As described above, according to the present invention, a panel connecting link plate that protrudes radially outward on the circumference of the panel driving sprocket is provided on the chain that meshes with the sprocket, and the link plate has an outwardly projecting link plate. Since the panel has a simple configuration in which the panel is rotatably supported by a long pin on the end side, an offset distance is set between the panel support point (long pin) and the chain by the link plate. In the process in which the plate moves on the circumference of the sprocket, a peripheral speed difference occurs between the chain and the long pin, and the panel supported by the long pin moves faster than the peripheral speed of the sprocket due to the peripheral speed difference. For this reason, the gap between the vertically adjacent panels between both guide rails can be set small, and the gap does not need to be set large as in the conventional case, so that the height dimension of each panel does not need to be reduced. Therefore, there is no necessity to reduce the mounting area of a panel face plate such as a glass plate in each panel. Further, since the gap between the panels can be set to be small as described above, the storage box can be downsized as compared with the case where the gap must be set to be large, and the restriction on the panel shutter installation location is greatly eased. At the same time, in the process of moving the panels along the circumference of the sprocket, there is no danger that the panels will collide with each other due to the above-mentioned peripheral speed difference, so that there is an excellent effect that the panels can be smoothly and reliably stored and extended.
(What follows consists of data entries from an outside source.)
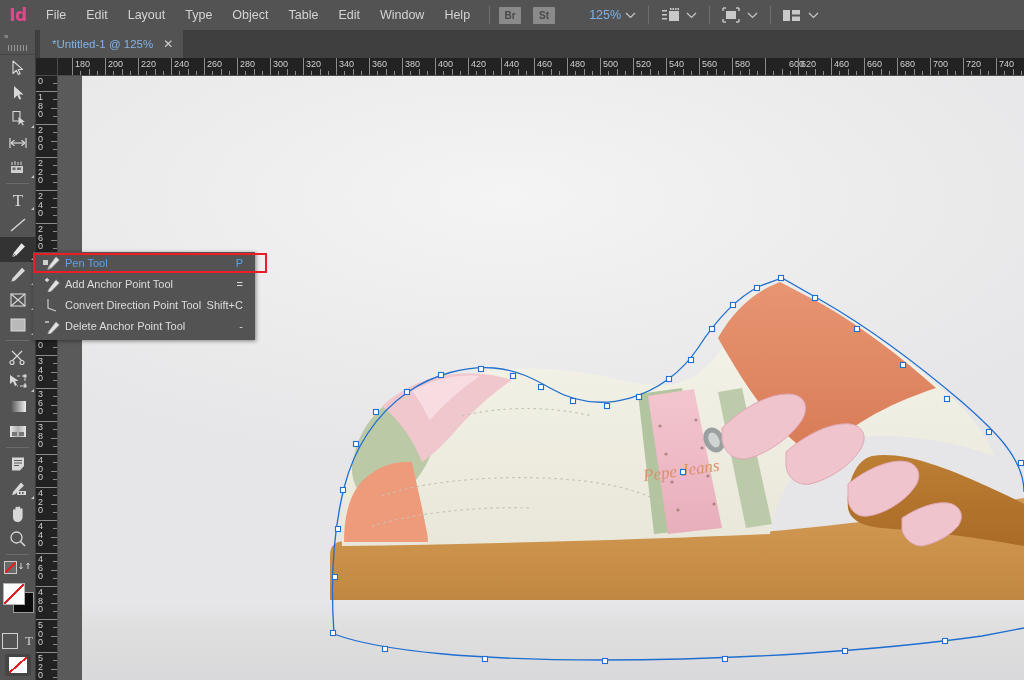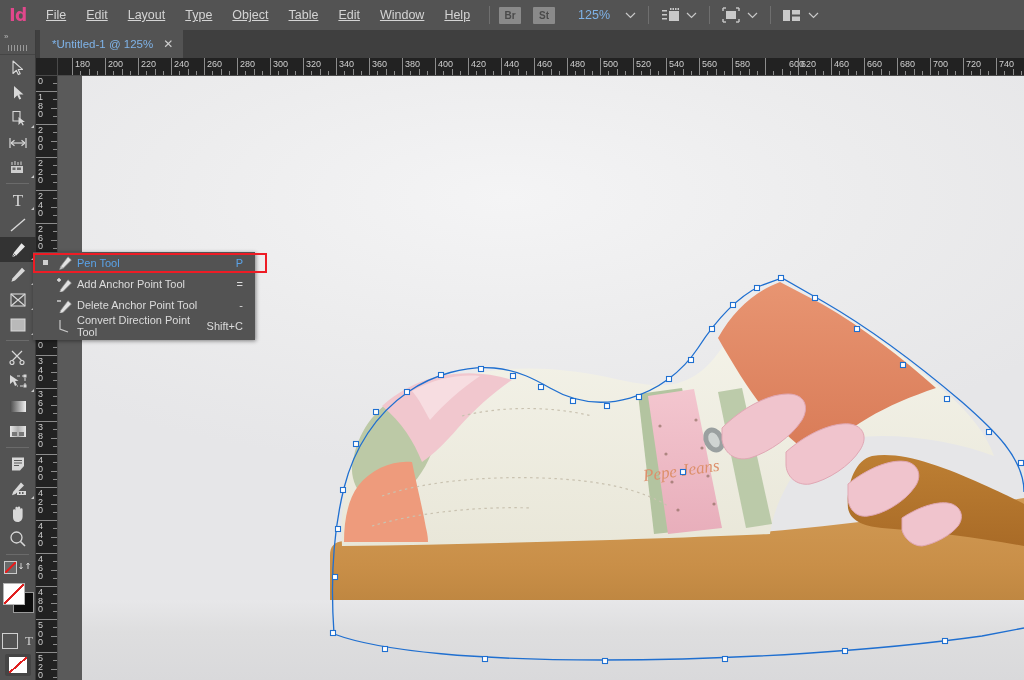--- a/index.html
+++ b/index.html
@@ -17,32 +17,32 @@
     position: absolute; left: 0; top: 0; width: 1024px; height: 30px;
     background: #535353; display: flex; align-items: center;
   }
   .id-logo {
     width: 36px; height: 30px; display: flex; align-items: center; justify-content: center;
     color: #e1488c; font-weight: bold; font-size: 17px; letter-spacing: -0.5px;
     font-family: "DejaVu Sans", sans-serif;
   }
   .menu-item {
     padding: 0 10px; height: 30px; line-height: 30px;
-    color: #d4d4d4; font-size: 12.5px; cursor: default; text-decoration: underline;
+    color: #d4d4d4; font-size: 12.5px; cursor: default;
   }
   .mb-sep {
     width: 1px; height: 18px; background: #6f6f6f; margin: 0 9px;
   }
   .sq-btn {
     width: 22px; height: 17px; background: #8a8a8a; color: #4a4a4a;
     font-size: 10px; font-weight: bold; display: flex; align-items: center;
     justify-content: center; border-radius: 1px; margin-right: 12px;
   }
   .zoom-val {
-    color: #7fb3e8; font-size: 12.5px; width: 54px; text-align: center;
+    color: #7fb3e8; font-size: 12.5px; width: 54px; text-align: right;
   }
   .chev {
     width: 18px; height: 20px; display: flex; align-items: center; justify-content: center;
   }
   .chev svg { display:block; }
   .tb-icon { width: 24px; height: 20px; display: flex; align-items: center; justify-content: center; }
 
   
   .tabbar {
     position: absolute; left: 36px; top: 30px; width: 988px; height: 28px;
@@ -171,21 +171,21 @@
     background: linear-gradient(to bottom, #e7e7e9 0%, #dededf 40%, #d9d9db 100%);
   }
 
   
   .flyout {
     position: absolute; left: 33px; top: 252px; width: 222px; height: 88px;
     background: #535353; box-shadow: 1px 1px 4px rgba(0,0,0,.45);
   }
   .fly-item {
     position: relative; height: 21px; display: flex; align-items: center;
-    color: #dcdcdc; font-size: 11px; padding-left: 12px;
+    color: #dcdcdc; font-size: 11px; 
   }
   .fly-item .bullet {
     position: absolute; left: 10px; top: 8px; width: 5px; height: 5px; background: #cfcfcf;
   }
   .fly-item .ficon {
     width: 24px; display: flex; align-items: center; justify-content: center;
   }
   .fly-item .flabel { flex: 1; }
   .fly-item .fkey { color: #dcdcdc; font-size: 11px; padding-right: 12px; }
   .fly-item.active .flabel, .fly-item.active .fkey { color: #5aa3e8; }
@@ -905,34 +905,34 @@
           <path d="M3 2 L3 6 M1 4 L5 4" stroke="#e2e2e2" stroke-width="1.3"></path>
         </svg>
       </span>
       <span class="flabel">Add Anchor Point Tool</span>
       <span class="fkey">=</span>
     </div>
 
     <div class="fly-item">
       <span class="ficon" style="margin-left:8px">
         <svg width="18" height="16" viewBox="0 0 18 16">
+          <path d="M4 2 L4 11 L12 14" fill="none" stroke="#c9c9c9" stroke-width="1.2"></path>
+        </svg>
+      </span>
+      <span class="flabel">Convert Direction Point Tool</span>
+      <span class="fkey">Shift+C</span>
+    </div>
+
+    <div class="fly-item">
+      <span class="ficon" style="margin-left:8px">
+        <svg width="18" height="16" viewBox="0 0 18 16">
           <path d="M12 3.8 L15.4 7 L7 15.4 L3.6 16.6 L4.8 13.2 Z" fill="#e2e2e2" stroke="#8d8d8d" stroke-width="0.7"></path>
           <path d="M1 4 L5 4" stroke="#e2e2e2" stroke-width="1.3"></path>
         </svg>
       </span>
       <span class="flabel">Delete Anchor Point Tool</span>
       <span class="fkey">-</span>
     </div>
-
-    <div class="fly-item">
-      <span class="ficon" style="margin-left:8px">
-        <svg width="18" height="16" viewBox="0 0 18 16">
-          <path d="M4 2 L4 11 L12 14" fill="none" stroke="#c9c9c9" stroke-width="1.2"></path>
-        </svg>
-      </span>
-      <span class="flabel">Convert Direction Point Tool</span>
-      <span class="fkey">Shift+C</span>
-    </div>
   </div>
 
   <div class="hl-box"></div>
 
 </div>
 
 </body></html>

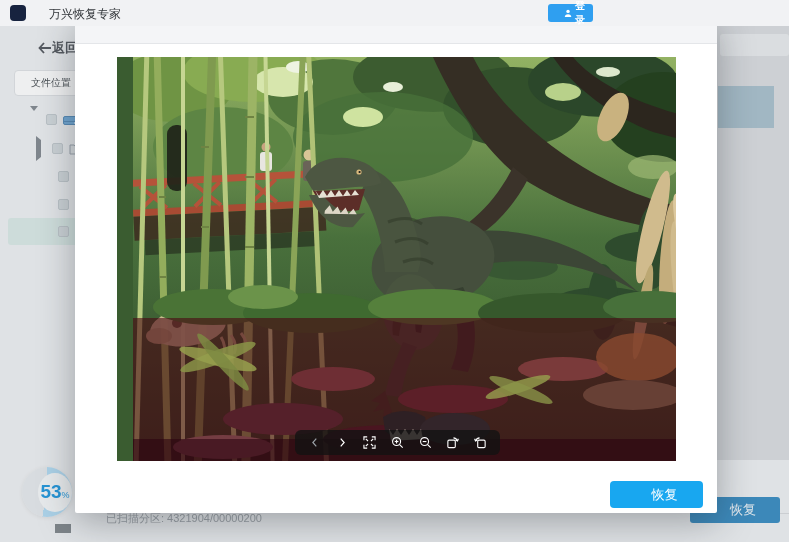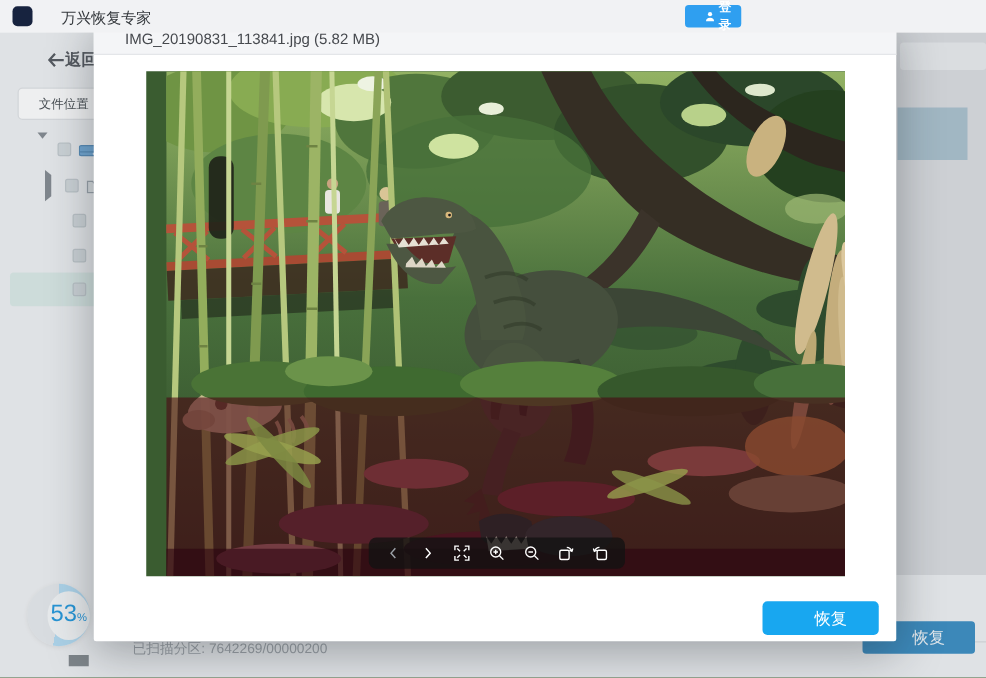--- a/index.html
+++ b/index.html
@@ -30,21 +30,21 @@
   #right-strip { left:717px; top:26px; width:72px; height:434px; background:#d7d9dc; z-index:10; }
   #right-row { left:720px; top:34px; width:69px; height:22px; background:#e6e8ea; border-radius:3px; z-index:11; }
   #right-thumb { left:718px; top:86px; width:56px; height:42px; background:#a4bcc9; z-index:11; }
   #bottom-strip-line { left:717px; top:513px; width:72px; height:1px; background:#d4d7da; z-index:10; }
 
   
   #progress-ring { left:22px; top:467px; width:50px; height:50px; border-radius:50%;
      background:conic-gradient(#aed9f2 0 53%, #e4e7ea 53% 100%); z-index:10;
      display:flex; align-items:center; justify-content:center; box-shadow:0 1px 4px rgba(0,0,0,0.08); }
   #progress-inner { width:39px; height:39px; border-radius:50%; background:#f4f6f7; display:flex; align-items:baseline; justify-content:center; padding-top:9px; }
-  #progress-pct { font-size:19px; font-weight:normal; color:#1593dd; line-height:1; }
+  #progress-pct { font-size:19px; font-weight:bold; color:#1593dd; line-height:1; }
   #progress-unit { font-size:9px; color:#1593dd; }
   #pause-btn { left:30px; top:523px; width:10px; height:11px; display:flex; gap:3px; z-index:10; }
   .pbar { width:3px; height:11px; background:#7a8085; }
   #stop-btn { left:55px; top:524px; width:9px; height:9px; background:#7a8085; z-index:10; }
   #scan-text { left:90px; top:511px; font-size:11px; color:#9aa0a6; z-index:10; }
   #bg-recover { left:690px; top:497px; width:90px; height:26px; background:#2e85bd; border-radius:3px; color:#eef4f8; font-size:13px; display:flex; align-items:center; justify-content:center; z-index:10; }
 
   
   #modal { left:75px; top:18px; width:642px; height:495px; background:#fff; border-radius:2px; box-shadow:0 8px 36px rgba(30,35,40,0.35); z-index:30; }
   #modal-header { left:0; top:0; width:642px; height:26px; background:#f4f5f7; border-bottom:1px solid #e4e6e9; }
@@ -119,21 +119,21 @@
   <div id="progress-inner">
     <span id="progress-pct">53</span>
     <span id="progress-unit">%</span>
   </div>
 </div>
 <div class="abs" id="pause-btn">
     <span class="pbar"></span>
     <span class="pbar"></span>
   </div>
 <div class="abs" id="stop-btn"></div>
-<div class="abs" id="scan-text">已扫描分区: 7642269/00000200</div>
+<div class="abs" id="scan-text">已扫描分区: 4321904/00000200</div>
 <div class="abs" id="bg-recover">
   <span>恢复</span>
 </div>
 
 <div class="abs" id="dim"></div>
 
 <div class="abs" id="titlebar">
   <div class="abs" id="app-logo">
     <svg width="11" height="11" viewBox="0 0 11 11">
         <path d="M1,2 L7,0.5 L7,5 Z" fill="#ffffff"></path>
@@ -193,21 +193,20 @@
   </div>
   <div class="abs tb-ic" style="left:771px">
     <svg width="13" height="13" viewBox="0 0 13 13">
         <path d="M2,2 L11,11 M11,2 L2,11" stroke="#3c4043" stroke-width="1.2"></path>
       </svg>
   </div>
 </div>
 
 <div class="abs" id="modal">
   <div class="abs" id="modal-header">
-    <span class="abs" id="modal-title">IMG_20190831_113841.jpg (5.82 MB)</span>
     <div class="abs" id="modal-close">
       <svg width="12" height="12" viewBox="0 0 12 12">
           <path d="M1.5,1.5 L10.5,10.5 M10.5,1.5 L1.5,10.5" stroke="#5f6368" stroke-width="1.2"></path>
         </svg>
     </div>
   </div>
 
   <div class="abs" id="photo">
     <svg width="559" height="404" viewBox="0 0 559 404">
       <defs>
[Brief description of the drawings]

FIG. 1 is a schematic longitudinal sectional side view showing a main part of a panel shutter driving device according to an embodiment of the present invention, FIG. 2 is a longitudinal sectional front view thereof, FIG. 3 is a cross sectional plan view thereof, and FIG. FIG. 5 is a schematic front view showing the panel shutter device of FIG. 5, and FIG. 5 is a schematic sectional view showing a partly enlarged panel storage box in the panel shutter device of FIG. 1 ... guide rail, 2 ... storage box, 3 ... sprocket, 5 ... chain, 6, 7 ... panel, 50 ... ... link plate for panel connection, P2 ... long pin, a ...
Offset distance.

Claims (1)

(57) [Scope of request for utility model registration] A plurality of upper and lower panels which are driven up and down so as to be movable into a panel storage box on the upper side along a pair of left and right guide rails arranged on both sides of a shutter opening / closing opening are connected by a chain. A panel shutter driving device comprising the chain engaged with a panel driving sprocket arranged in the panel storage box, wherein the chain is fixedly connected to the chain at a predetermined panel connection pitch, and A panel connecting link plate protruding outward in the radial direction, and a long pin provided on an outer protruding end side of the link plate, and both sides of the panel are provided on the outer protruding end side of the link plate via the long pin. A panel shutter driving device characterized in that the portion is rotatably supported.